The processing unit 105 may be a standard general purpose CPU, a server on a network to which the image processing and printing unit 100 is connected, an ASIC designed specifically to carry out the function of the image processing and printing unit 100, or any similar device that allows the image processing and printing unit 100 to implement the algorithms required for its function. The image processing and printing unit 100 is preferably provided processing software 180 that allows the user to select individual images for printing, edit those images, and complete their print order to initiate a print function. Likewise, a rendering engine 160 may also run on such a CPU, or on a server or other computer connected to the image processing and printing unit 100 through a network. In any configuration, the user interface 120, the processing software 180, the rendering engine 160, and one or more printers 150 are in data communication so as to allow input, processing, rendering, and printing of user selected images as described herein.
The processing unit 105 may be connected to one or more printers 150 in a variety of different ways. For example, the processing unit 105 may be physically connected to the printers through a USB or serial port, or a network in the form of a LAN, WAN, or a wireless connection. The printer 150 or printers each may have a printing memory buffer 170 onto which images may be transferred for printing. The printing memory buffer 170 may hold one or more pictures at a time as the print job is being completed. In some instances, a print job from a user may be divided into different batches and each batch sent to the printing memory buffer 170 of each different printer 150 in order to increase performance and reduce printing time.
The image processing and printing unit 100 may also contain a predictive packager 190 that manages the printing process. The predictive packager 190 may run on the processing unit 105 or a server to which the image processing and printing unit 100 is connected. The predictive packager 190 may also be stored in a computer usable media that manages the image processing and printing unit's 100 operations and implements a method of the present invention as described below. Computer usable media may include, by way of non-limiting examples, a hard drive, a CD-ROM, a DVD, a thumb drive, a zip drive, a server in communication with the image processing and printing unit 100, and any other type of media with sufficient capacity to store and manage a computer program for use with the image processing and printing unit 100.
In a preferred embodiment of the present invention, a method for printing digital images is provided in which the image processing and printing unit receives a selection of images to be printed. Concurrent with receiving the image, the process of rendering the image is initiated and, and once rendered, the image is placed in a storage location. Once the user is ready to complete the order, the image processing and printing unit receives a print command and then proceeds to print the images from the storage location.

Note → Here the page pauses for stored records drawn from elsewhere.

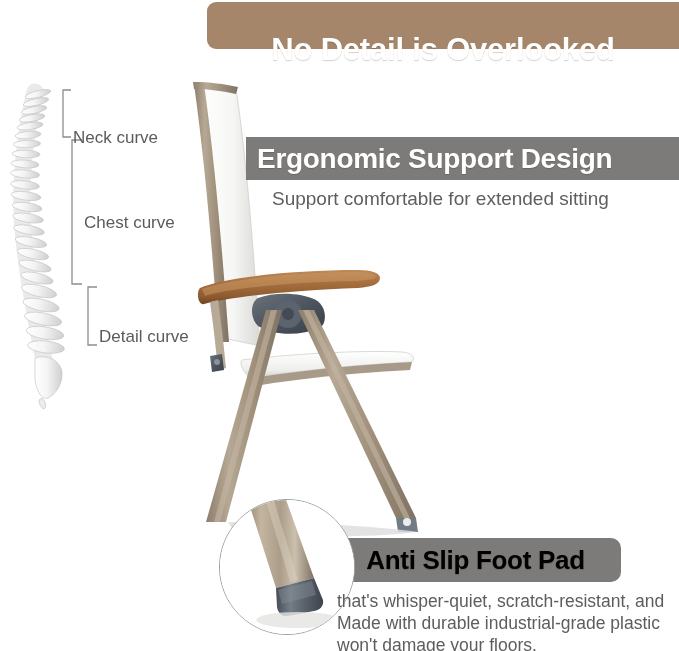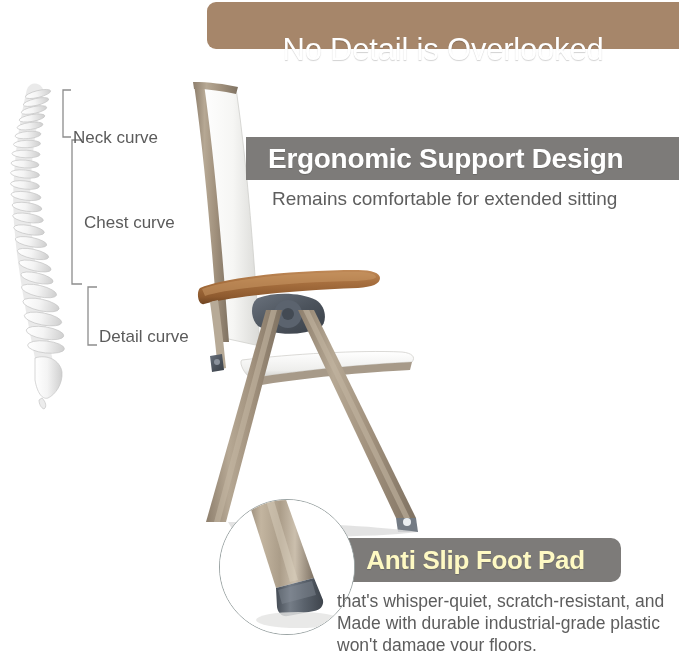"No Detail is Overlooked" .title-banner-text { font-weight: normal -> bold }
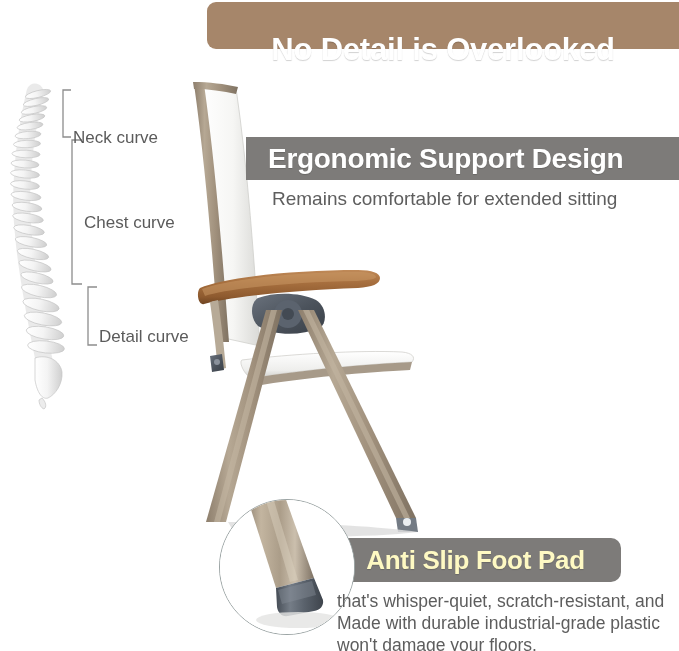"Ergonomic Support Design" .ergo-banner { padding-left: 22px -> 11px }
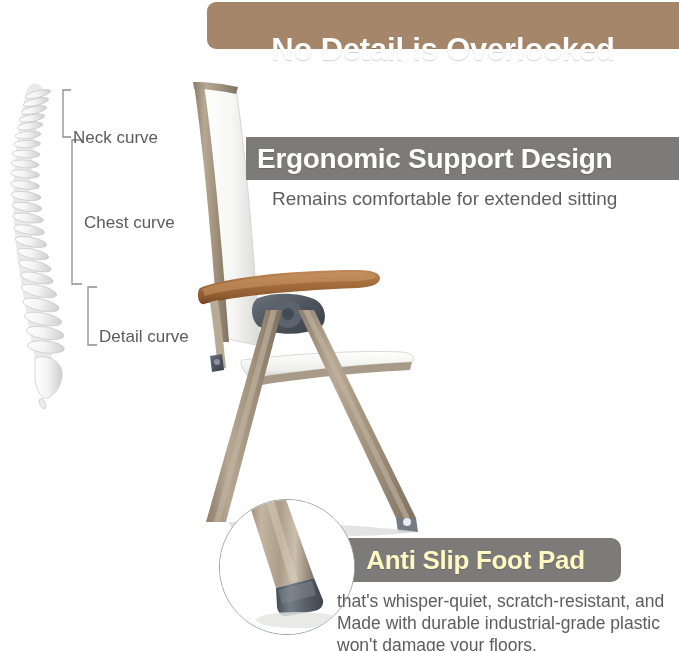"Remains comfortable for extended sitting" div.ergo-sub { text: Remains -> Support }
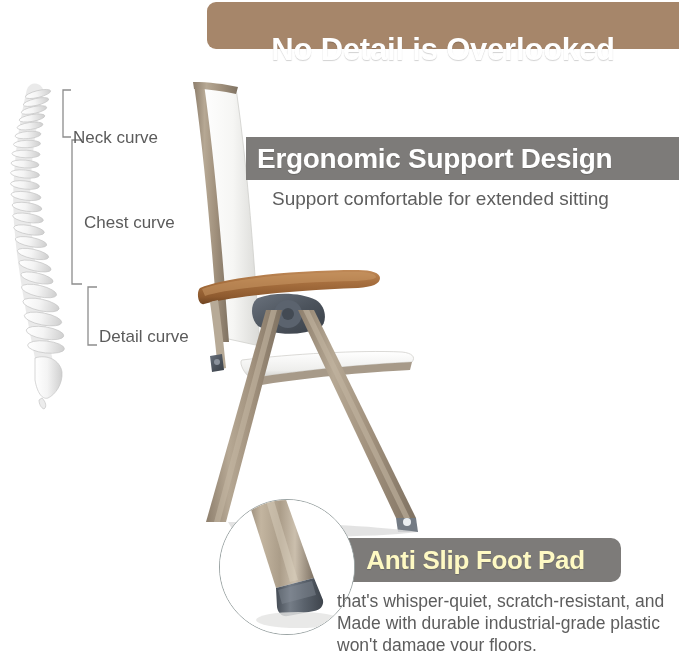"Anti Slip Foot Pad" .antislip-banner-text { color: #fef9c3 -> #000000 }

As shown in the schematic view of
At step 210, a user engages the user interface and selects an image that they wish to add to the print job order (if the user is selecting more than one image or if the image is further edited as described below, this image would be considered a first image). The user may select the image/first image by checking a box in the user interface, setting an order quantity of greater than zero for such image/first image, or any other method contemplated by a person of ordinary skill in the art that allows the system to identify a picture for printing. At step 220, which occurs concurrently with receipt of the selection from step 210, the predictive packager software creates an image message preferably consisting of selection criteria utilized in step 210, such as the image path (i.e., the location of the particular image file that is to be included in the print job order), the selected print size, and the selected quantity. At step 230 the image message is transferred to a rendering engine. At step 240, the rendering engine renders the image. The rendered image/first image is then transferred to a storage location, which may be a cache memory or a printer memory buffer.
The user may then at step 260 make a processing selection, including editing the first image at step 262 (e.g., cropping, color and density adjustment, red eye reduction, adding text or digital frames, etc.), updating the quantity of prints for the selected image/first image at step 266, selecting another image to process at step 270, or finalizing their order at step 280. When the user selects a new image or edits the first image, the resulting image is referred to herein as a “second image.” This “second image” is an image that was originally rendered and has further been edited and rendered a second time. A “second image” is also an image that is selected after the first image. It is contemplated that the process will continue until the user has selected all of the images that he or she would like to print.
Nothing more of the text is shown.